Upcoming events to support Multiple Sclerosis:

Hike MS Copper Mountain: Saturday, July 28. Hike MS Copper Mountain features three well-supported routes ranging from two to 10 miles over varying terrain and difficulty. Hike registration is $30 and includes a continental breakfast, a custom Hike MS T-shirt, snacks and rest stops along the route, a post-hike lunch and a free concert. Each hiker is required to raise a minimum $50 donation.

MuckRuckus MS: Saturday, August 4 in Grand Park. Muckruckus MS is open to all skill levels and features competitive and recreational categories for adults and teams, as well as a Kids Zone featuring pint-sized obstacles for children ages 5 – 11.  It’s a fun event with prizes, entertainment, refreshments and lots of camaraderie. Register by July 20 for $65.  Registration tops out at $75 July 21 – Aug. 4 and all participants are required to raise a minimum of $100.
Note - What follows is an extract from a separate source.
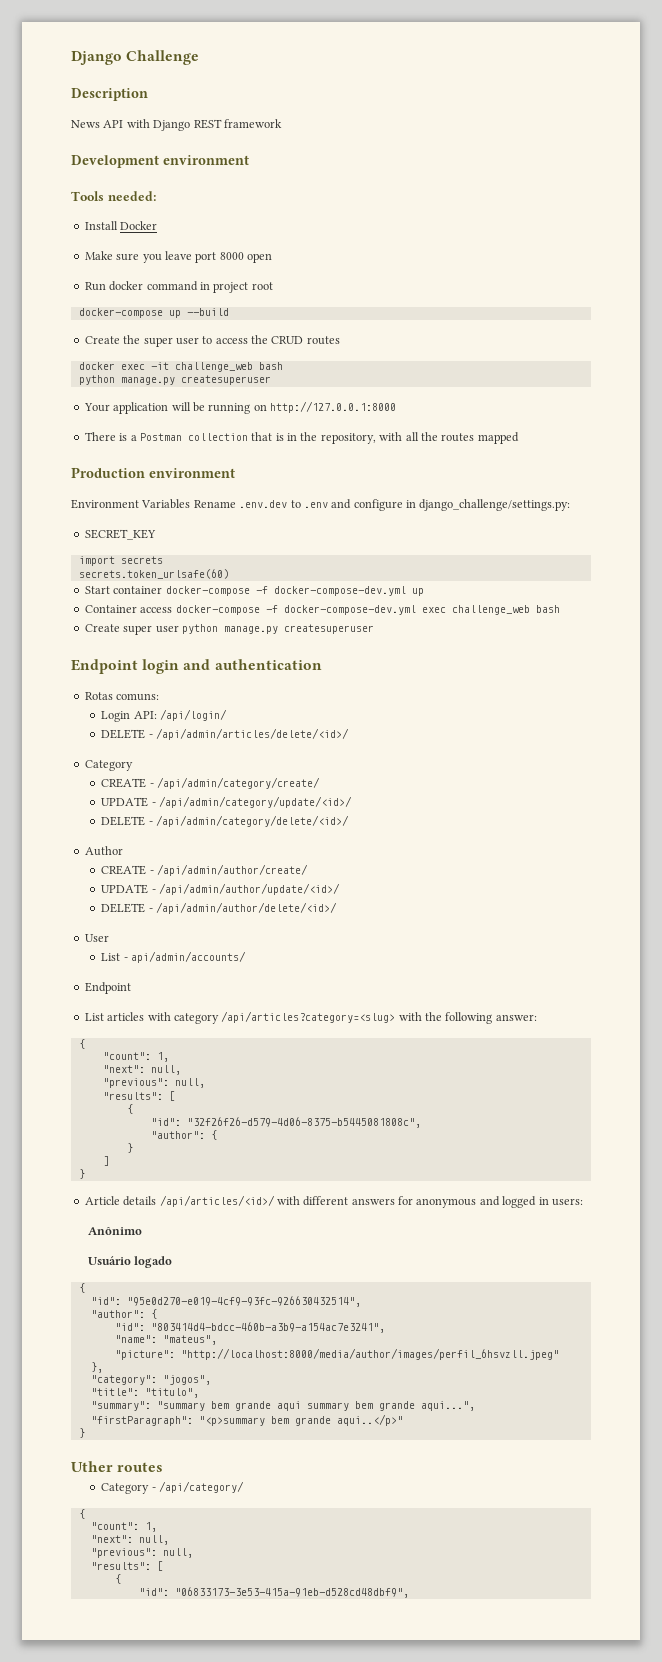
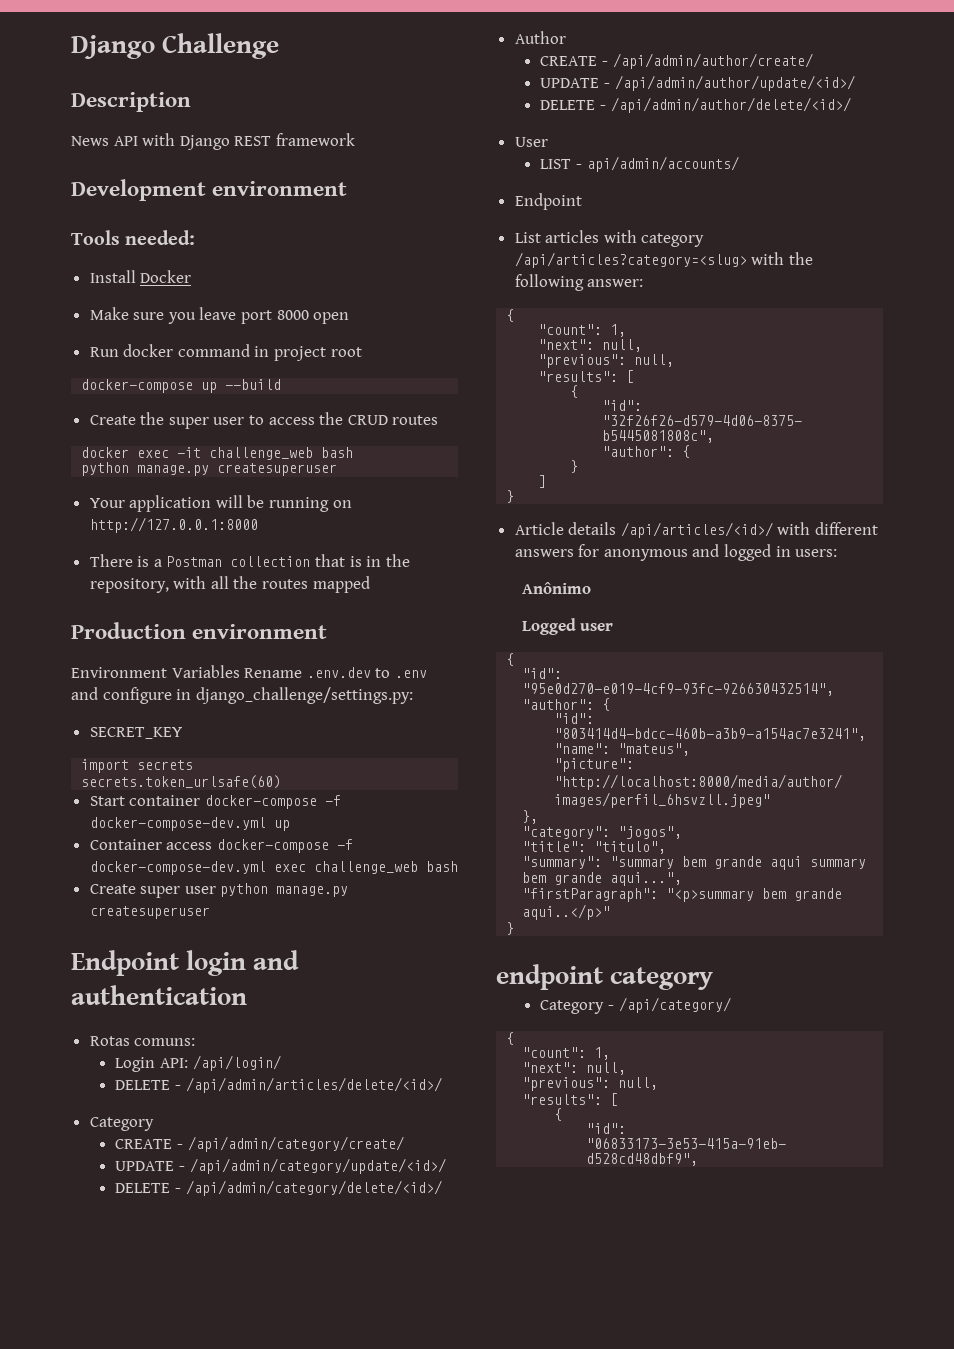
[101,953,121,961] List -> [540,159,572,169] LIST
[87,1256,172,1268] Usuário logado -> [521,618,614,635] Logged user
[71,1461,164,1472] Uther routes -> [496,964,714,990] endpoint category

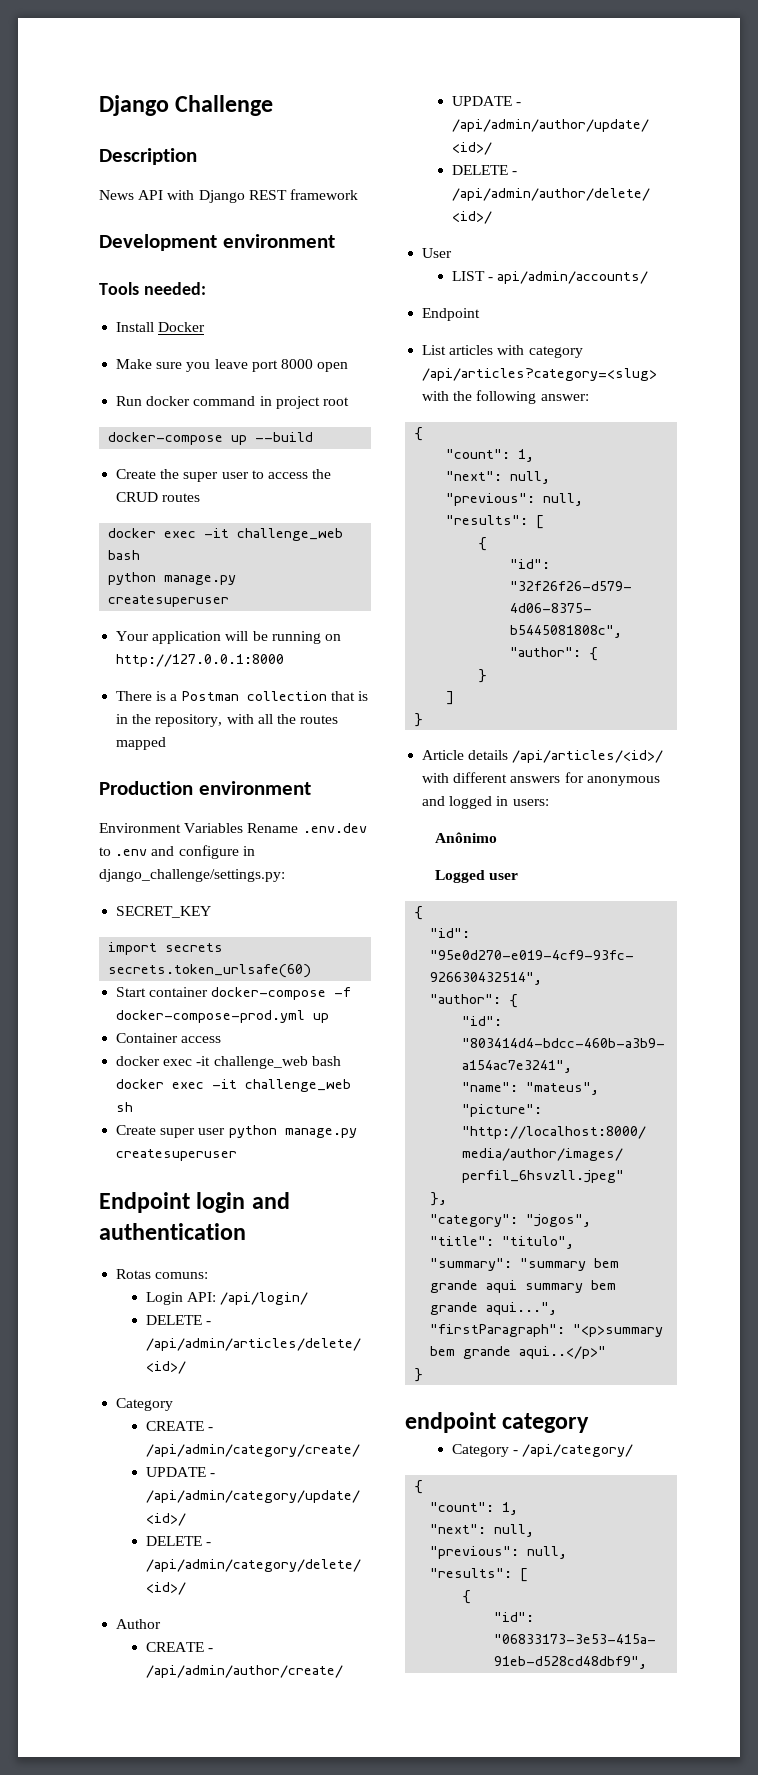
[89,817,266,831] docker-compose-dev.yml -> [116,1010,306,1023] docker-compose-prod.yml
[216,839,353,853] [89,861,458,875] docker-compose -f docker-compose-dev.yml exec challenge_web bash -> [116,1056,341,1069] [116,1079,352,1092] [116,1102,134,1112] // docker exec -it challenge_web bash docker exec -it challenge_web sh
Funds raised from Bike MS, Hike MS, and MuckRuckus MS support programs, services, and research that benefit the 88,000 people in Colorado and Wyoming who are affected by MS.

 

 

Lindsay is a California native who loves leather bags, killer heels and a bright shade of long-lasting lipstick. She’s always on the lookout for a great guy in skinny jeans, but puts her independence and writing first, traveling to some of the best hotspots in Denver and all over the world looking for a good lede.

3 Responses

  1. Norm Kachuck, MD

    Ms. Maynard, the sum population of Wyoming and Colorado is about 5.7 million (Ask.com). The prevalence of MS is about 100/100,000, or .1%. The expected number of MS folks in your two states should therefore be about 5,700. Even at the highest US state prevalence (about 250/100,000 in heavily Europoid northern states), it wouldn’t come close to your number of 88,000. This is from what source?

    Reply
  2. Lindsay Maynard

    Hi Norm,
    Correction (from the National Society of Multiple Sclerosis): There are 88,000 people AFFECTED by MS in Colorado and Wyoming.